### WHAT TO DO
Output each record verbatim, with pictures left out.
###
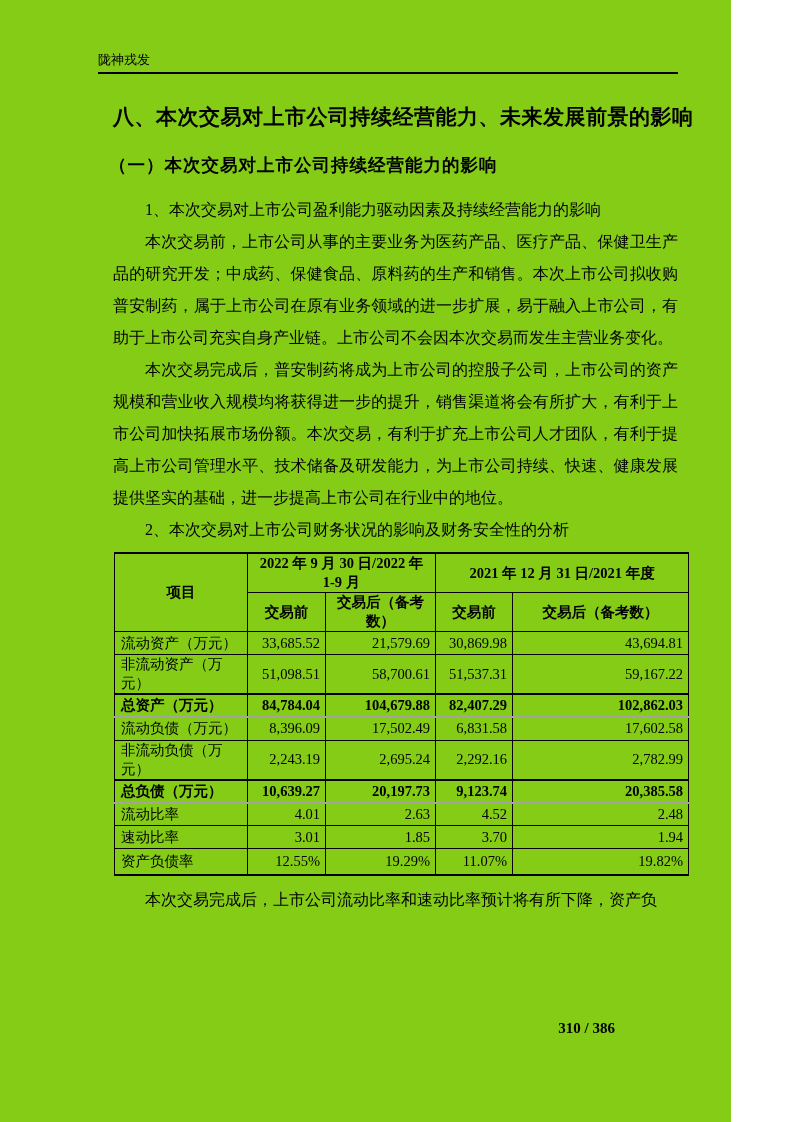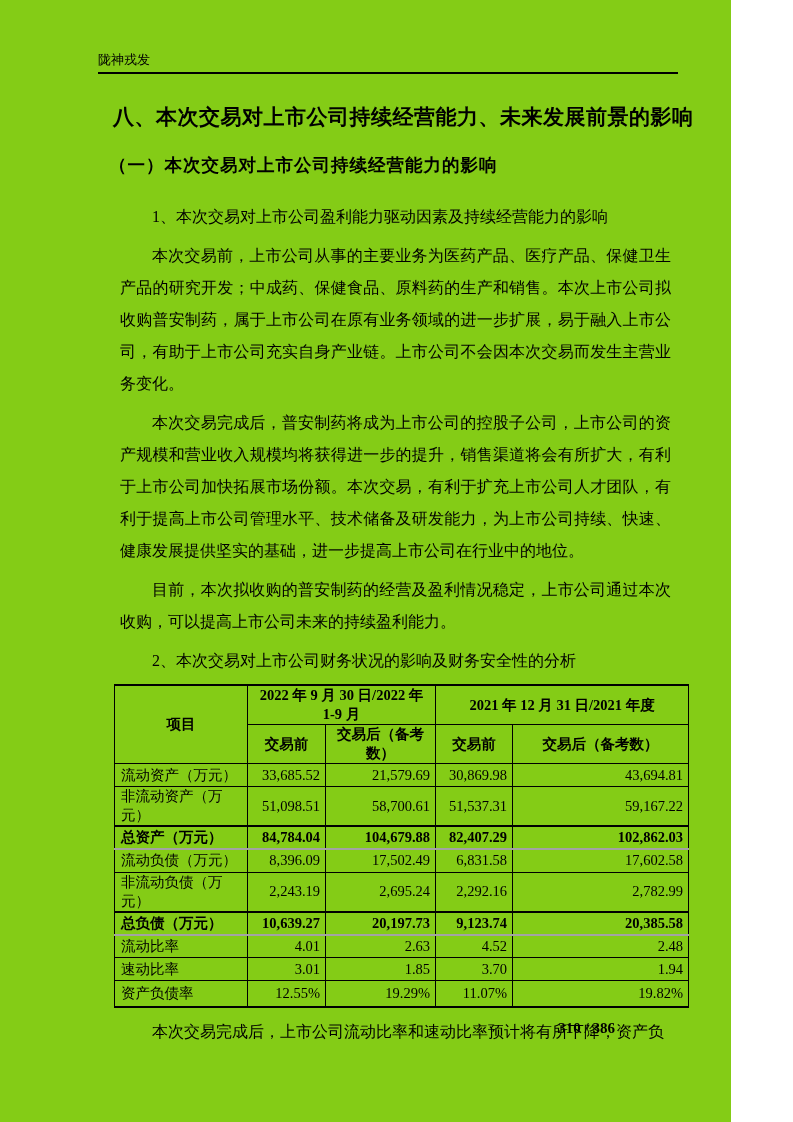"1、本次交易对上市公司盈利能力驱动因素及持续经营能力的影响" .content p { margin: 7px -> 0 }
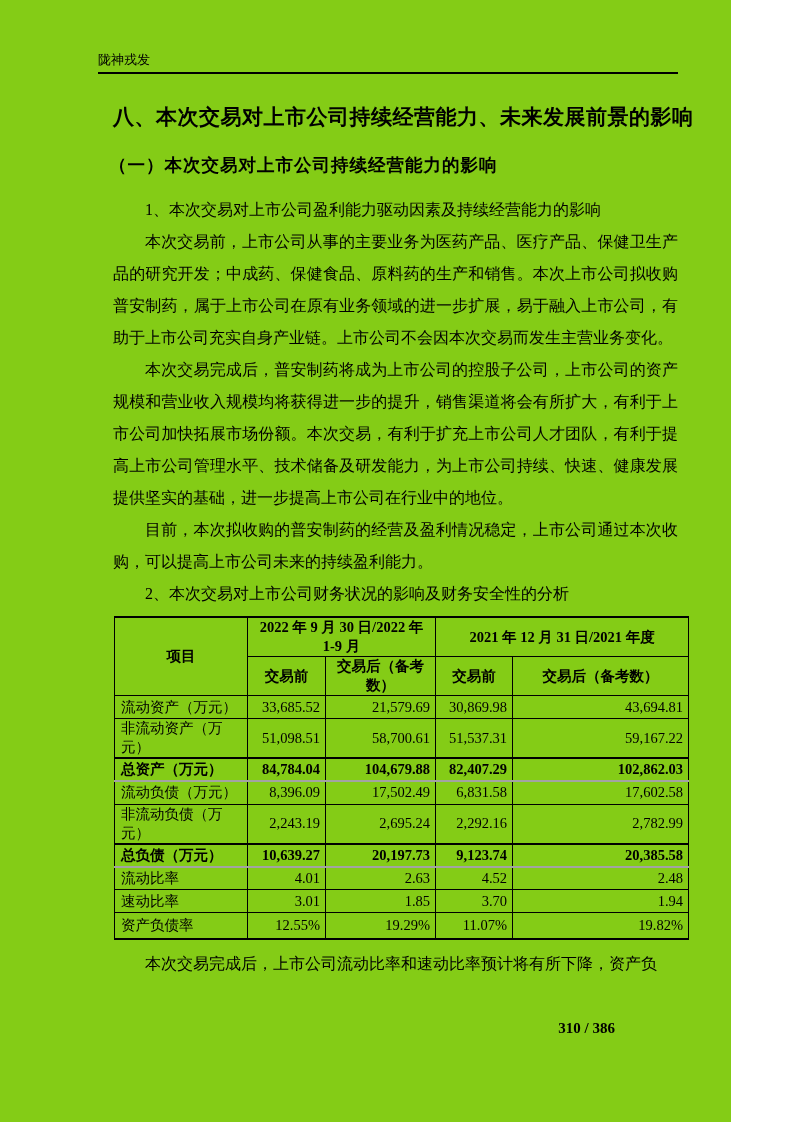"目前，本次拟收购的普安制药的经营及盈利情况稳定，上市公司通过本次收购，可以提高上" p { html: <p>目前，本次拟收购的普安制药的经营及盈利情况稳定，上市公司通过本次收购，可以提高上市公司未来的持续盈利能力。</p> -> none }
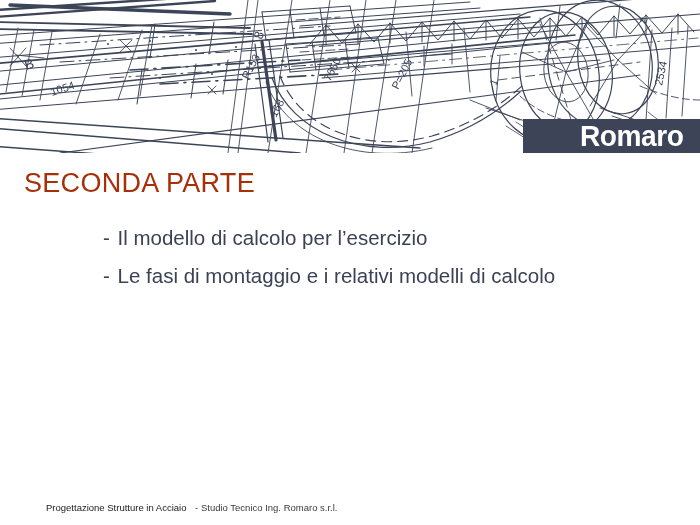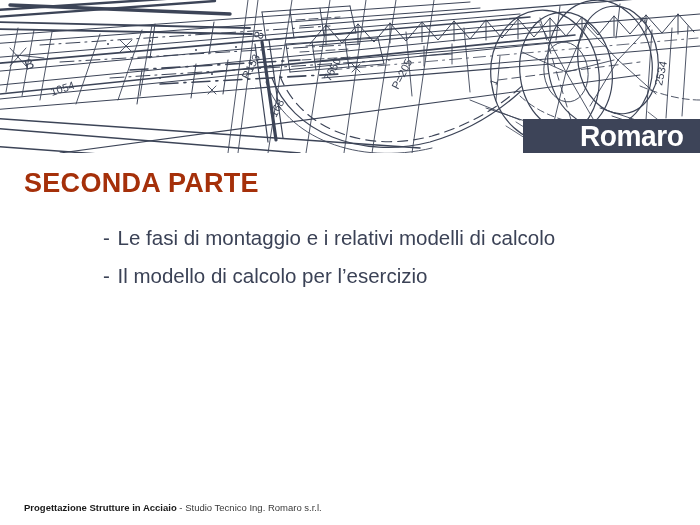"SECONDA PARTE" #slide-title { font-weight: bold -> normal }
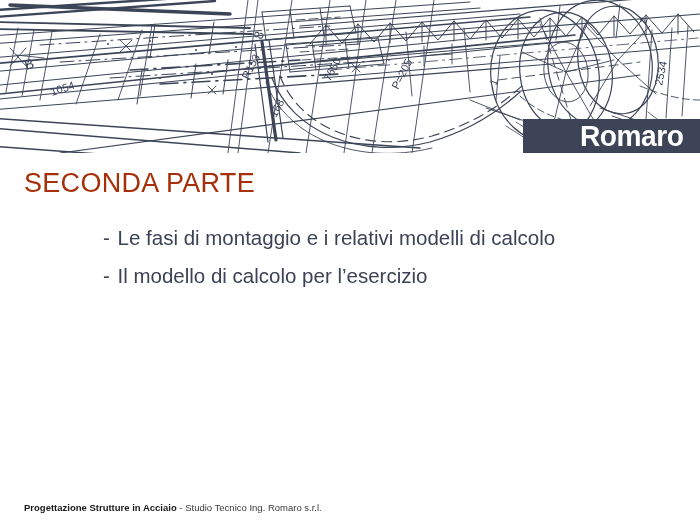"- Le fasi di montaggio" div.bullet-row { order: before "- Il modello di calcolo" -> after "- Il modello di calcolo" }
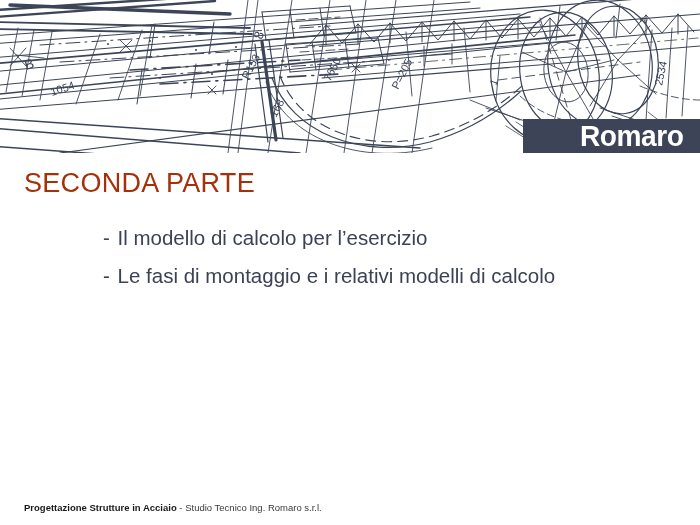"Progettazione Strutture in Acciaio" #footer-bold { font-weight: bold -> normal; margin-left: none -> 22px }
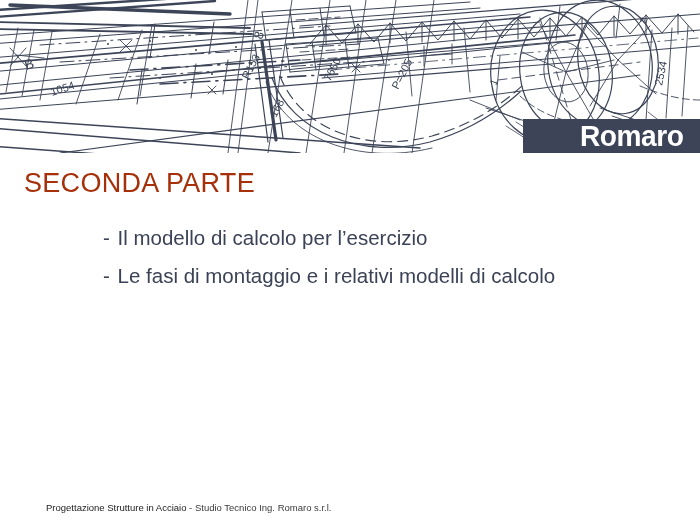"- Studio Tecnico Ing. Romaro" #footer-regular { margin-left: none -> 6px }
###
### REPLY TO THE EXERCISE
"1、本次交易对上市公司盈利能力驱动因素及持续经营能力的影响" .content p { margin: 7px -> 0 }
"目前，本次拟收购的普安制药的经营及盈利情况稳定，上市公司通过本次收购，可以提高上" p { html: <p>目前，本次拟收购的普安制药的经营及盈利情况稳定，上市公司通过本次收购，可以提高上市公司未来的持续盈利能力。</p> -> none }
"SECONDA PARTE" #slide-title { font-weight: bold -> normal }
"- Le fasi di montaggio" div.bullet-row { order: before "- Il modello di calcolo" -> after "- Il modello di calcolo" }
"Progettazione Strutture in Acciaio" #footer-bold { font-weight: bold -> normal; margin-left: none -> 22px }
"- Studio Tecnico Ing. Romaro" #footer-regular { margin-left: none -> 6px }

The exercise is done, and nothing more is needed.